Secondo quanto pubblicato sull'American Journal of Physiology – Endocrinology and Metabolism da Maria Cristina Gauzzi e Laura Fantuzzi dell'ISS, in risposta ad una lettera inviata alla stessa rivista da Hrvoje Jakovac dell'Università di Rijeka (Croazia) dal titolo "COVID-19 and vitamin D-Is there a link and an opportunity for intervention?" (COVID-19 e vitamina D - esiste un legame ed una opportunità di intervento?), adeguati livelli di vitamina D al momento dell'infezione con Sars-CoV-2 potrebbero favorire l'azione protettiva dell'interferone di tipo I – uno dei più potenti mediatori della risposta antivirale dell'organismo – e rafforzare l'immunità antivirale innata negli individui.

«La nostra ipotesi – fa sapere Maria Cristina Gauzzi - si basa su dati della letteratura che dimostrano come la vitamina D, oltre ad avere un effetto antivirale diretto nei confronti di alcuni virus, possa cooperare con l'interferone di tipo I per potenziare le risposte antivirali».

Questo fenomeno – si osserva nella lettera - è stato descritto nell'infezione con il virus dell'epatite C e con rinovirus.
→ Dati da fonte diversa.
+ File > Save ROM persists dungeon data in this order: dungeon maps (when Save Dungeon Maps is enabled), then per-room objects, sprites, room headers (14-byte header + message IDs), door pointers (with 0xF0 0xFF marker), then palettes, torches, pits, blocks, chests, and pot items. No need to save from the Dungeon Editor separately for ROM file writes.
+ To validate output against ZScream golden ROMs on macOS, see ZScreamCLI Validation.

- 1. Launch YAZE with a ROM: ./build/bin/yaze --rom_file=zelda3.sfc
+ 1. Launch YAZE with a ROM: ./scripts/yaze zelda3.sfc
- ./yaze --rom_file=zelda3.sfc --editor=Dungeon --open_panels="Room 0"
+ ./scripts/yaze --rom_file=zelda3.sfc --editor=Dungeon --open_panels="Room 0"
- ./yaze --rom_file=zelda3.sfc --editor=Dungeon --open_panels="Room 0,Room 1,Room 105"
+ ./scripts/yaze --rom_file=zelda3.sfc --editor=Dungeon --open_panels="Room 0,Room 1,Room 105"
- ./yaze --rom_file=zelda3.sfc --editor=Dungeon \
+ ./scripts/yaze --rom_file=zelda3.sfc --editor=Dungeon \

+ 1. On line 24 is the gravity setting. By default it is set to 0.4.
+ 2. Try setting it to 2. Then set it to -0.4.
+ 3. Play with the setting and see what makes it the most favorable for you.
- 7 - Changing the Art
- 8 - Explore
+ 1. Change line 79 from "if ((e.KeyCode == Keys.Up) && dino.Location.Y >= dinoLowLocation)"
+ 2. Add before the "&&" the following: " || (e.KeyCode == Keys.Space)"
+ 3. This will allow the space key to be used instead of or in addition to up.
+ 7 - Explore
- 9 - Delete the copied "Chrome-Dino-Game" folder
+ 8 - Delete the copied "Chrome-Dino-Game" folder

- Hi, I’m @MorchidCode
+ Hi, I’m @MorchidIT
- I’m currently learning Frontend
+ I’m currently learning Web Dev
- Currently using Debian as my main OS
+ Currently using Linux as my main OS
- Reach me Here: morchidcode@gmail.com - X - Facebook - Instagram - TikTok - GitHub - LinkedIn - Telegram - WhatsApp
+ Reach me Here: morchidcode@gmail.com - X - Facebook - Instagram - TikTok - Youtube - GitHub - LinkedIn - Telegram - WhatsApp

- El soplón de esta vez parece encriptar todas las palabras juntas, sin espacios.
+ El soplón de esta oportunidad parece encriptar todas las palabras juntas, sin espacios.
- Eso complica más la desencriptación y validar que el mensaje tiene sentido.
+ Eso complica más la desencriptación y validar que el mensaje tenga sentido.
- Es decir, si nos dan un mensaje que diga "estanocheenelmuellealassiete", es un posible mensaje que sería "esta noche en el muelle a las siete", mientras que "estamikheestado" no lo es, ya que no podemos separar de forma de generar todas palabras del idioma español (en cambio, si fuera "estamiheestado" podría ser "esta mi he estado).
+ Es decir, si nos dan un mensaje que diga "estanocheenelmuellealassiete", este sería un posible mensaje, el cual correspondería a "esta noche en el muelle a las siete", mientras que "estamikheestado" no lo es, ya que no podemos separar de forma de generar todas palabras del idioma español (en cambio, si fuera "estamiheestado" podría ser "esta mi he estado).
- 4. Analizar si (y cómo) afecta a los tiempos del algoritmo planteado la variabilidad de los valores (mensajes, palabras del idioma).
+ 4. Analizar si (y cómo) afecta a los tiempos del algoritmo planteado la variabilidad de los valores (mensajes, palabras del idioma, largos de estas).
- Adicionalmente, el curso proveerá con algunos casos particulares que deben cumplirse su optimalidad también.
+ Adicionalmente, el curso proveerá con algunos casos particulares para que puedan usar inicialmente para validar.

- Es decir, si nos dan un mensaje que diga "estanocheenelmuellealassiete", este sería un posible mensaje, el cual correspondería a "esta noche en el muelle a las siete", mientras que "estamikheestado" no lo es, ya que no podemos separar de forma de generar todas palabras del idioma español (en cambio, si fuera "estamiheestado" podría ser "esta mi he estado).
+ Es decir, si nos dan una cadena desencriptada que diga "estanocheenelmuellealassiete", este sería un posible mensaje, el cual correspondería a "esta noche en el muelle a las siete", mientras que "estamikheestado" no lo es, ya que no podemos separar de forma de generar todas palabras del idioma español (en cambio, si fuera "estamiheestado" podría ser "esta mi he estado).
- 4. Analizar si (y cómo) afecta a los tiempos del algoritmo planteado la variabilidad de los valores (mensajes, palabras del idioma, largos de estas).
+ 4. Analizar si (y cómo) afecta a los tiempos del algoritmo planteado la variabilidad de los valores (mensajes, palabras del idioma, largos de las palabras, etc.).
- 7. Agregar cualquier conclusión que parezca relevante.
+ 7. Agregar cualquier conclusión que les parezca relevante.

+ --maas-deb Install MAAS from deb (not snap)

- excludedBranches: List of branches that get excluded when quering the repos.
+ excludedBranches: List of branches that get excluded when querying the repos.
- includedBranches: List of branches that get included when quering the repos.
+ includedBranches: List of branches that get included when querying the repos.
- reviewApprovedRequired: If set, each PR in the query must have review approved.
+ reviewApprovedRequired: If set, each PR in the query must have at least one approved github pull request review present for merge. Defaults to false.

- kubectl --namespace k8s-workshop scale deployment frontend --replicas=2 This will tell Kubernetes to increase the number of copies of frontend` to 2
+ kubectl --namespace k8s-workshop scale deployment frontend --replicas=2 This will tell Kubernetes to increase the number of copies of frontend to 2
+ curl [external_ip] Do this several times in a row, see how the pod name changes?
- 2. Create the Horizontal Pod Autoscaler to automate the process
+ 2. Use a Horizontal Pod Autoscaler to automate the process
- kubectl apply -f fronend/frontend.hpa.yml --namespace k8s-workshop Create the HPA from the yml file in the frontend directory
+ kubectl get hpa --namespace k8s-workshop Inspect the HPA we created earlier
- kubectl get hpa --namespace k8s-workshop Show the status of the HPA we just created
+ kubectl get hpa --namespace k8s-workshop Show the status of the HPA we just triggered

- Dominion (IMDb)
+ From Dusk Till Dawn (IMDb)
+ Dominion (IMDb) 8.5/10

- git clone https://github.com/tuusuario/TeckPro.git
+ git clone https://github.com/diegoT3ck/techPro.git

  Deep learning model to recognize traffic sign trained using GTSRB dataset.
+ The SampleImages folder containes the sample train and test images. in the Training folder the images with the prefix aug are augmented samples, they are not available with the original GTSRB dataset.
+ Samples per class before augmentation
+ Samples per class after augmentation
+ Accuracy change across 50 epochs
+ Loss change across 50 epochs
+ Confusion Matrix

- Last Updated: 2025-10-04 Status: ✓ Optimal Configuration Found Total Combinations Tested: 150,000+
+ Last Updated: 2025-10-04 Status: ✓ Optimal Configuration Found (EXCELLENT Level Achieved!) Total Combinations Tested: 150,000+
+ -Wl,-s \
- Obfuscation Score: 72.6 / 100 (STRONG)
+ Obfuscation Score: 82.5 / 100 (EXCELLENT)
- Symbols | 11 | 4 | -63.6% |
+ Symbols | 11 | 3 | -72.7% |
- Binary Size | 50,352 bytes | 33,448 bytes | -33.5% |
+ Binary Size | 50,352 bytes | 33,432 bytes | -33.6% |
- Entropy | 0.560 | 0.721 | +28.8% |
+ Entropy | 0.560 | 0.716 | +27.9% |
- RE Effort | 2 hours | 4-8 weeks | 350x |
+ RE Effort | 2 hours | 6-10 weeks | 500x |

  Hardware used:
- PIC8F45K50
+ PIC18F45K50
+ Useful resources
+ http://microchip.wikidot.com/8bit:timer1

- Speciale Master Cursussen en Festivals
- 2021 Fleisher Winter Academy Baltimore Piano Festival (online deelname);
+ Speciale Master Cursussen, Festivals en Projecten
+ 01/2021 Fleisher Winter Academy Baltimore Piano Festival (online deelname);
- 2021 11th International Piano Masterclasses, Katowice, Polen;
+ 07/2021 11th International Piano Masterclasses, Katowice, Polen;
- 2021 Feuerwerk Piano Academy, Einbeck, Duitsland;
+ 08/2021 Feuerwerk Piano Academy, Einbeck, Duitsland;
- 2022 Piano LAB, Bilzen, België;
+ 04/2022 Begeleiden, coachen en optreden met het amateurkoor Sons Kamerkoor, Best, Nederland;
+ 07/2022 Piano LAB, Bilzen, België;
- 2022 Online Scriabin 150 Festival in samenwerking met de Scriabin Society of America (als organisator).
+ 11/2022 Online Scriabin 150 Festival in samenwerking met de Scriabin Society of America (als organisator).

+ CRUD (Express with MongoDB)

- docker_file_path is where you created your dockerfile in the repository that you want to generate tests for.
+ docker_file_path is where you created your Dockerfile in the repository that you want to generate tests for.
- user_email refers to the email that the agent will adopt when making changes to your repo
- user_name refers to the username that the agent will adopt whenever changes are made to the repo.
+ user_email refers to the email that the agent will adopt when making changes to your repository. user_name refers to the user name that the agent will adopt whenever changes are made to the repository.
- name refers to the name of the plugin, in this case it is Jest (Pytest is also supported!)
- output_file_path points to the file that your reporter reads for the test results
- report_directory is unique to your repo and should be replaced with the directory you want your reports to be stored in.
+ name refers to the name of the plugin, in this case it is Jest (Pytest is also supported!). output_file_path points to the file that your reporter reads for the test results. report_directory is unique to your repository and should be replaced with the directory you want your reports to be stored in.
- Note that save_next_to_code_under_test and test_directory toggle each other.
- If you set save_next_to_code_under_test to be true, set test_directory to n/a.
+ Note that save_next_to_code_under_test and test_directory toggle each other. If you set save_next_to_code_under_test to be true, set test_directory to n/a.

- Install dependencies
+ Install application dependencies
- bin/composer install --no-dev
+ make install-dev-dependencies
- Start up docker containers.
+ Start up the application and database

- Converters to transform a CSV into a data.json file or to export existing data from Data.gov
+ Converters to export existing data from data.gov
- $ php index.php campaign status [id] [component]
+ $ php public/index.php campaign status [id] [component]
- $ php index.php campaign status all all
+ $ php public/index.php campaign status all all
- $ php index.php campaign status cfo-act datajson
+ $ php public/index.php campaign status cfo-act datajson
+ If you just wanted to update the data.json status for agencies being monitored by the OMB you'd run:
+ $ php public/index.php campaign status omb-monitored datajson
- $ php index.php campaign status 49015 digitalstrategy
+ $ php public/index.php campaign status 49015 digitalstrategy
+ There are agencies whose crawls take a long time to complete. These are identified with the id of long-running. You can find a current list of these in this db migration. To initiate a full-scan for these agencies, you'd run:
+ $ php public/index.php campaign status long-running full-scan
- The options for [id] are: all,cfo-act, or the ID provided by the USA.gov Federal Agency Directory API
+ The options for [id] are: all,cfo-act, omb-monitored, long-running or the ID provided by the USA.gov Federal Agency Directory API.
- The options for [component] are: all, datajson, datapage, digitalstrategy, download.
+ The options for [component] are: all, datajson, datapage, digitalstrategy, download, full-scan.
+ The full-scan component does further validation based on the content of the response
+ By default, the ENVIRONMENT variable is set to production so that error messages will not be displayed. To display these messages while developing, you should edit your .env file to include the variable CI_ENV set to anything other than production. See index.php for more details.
Inoltre, evidenze a supporto di un effetto additivo della vitamina D e dell'interferone di tipo I nell'induzione di geni ad attività antivirale provengono anche da studi condotti in pazienti affetti da sclerosi multipla.

«Nelle fasi più avanzate del COVID-19 l'attività immunomodulatoria della vitamina D potrebbe invece contribuire a ridurre il danno legato all'iperinfiammazione nei pazienti con forme severe di malattia. L'interazione tra vitamina D e interferone di tipo I - concludono le due ricercatrici - è ancora poco studiata ma potrebbe rivelarsi di grande importanza, anche in considerazione del fatto che dati recenti della letteratura indicano che le complicanze dell'infezione da SARS-CoV-2 possono essere conseguenti ad una produzione insufficiente o ritardata di interferone nella primissima fase dell'infezione».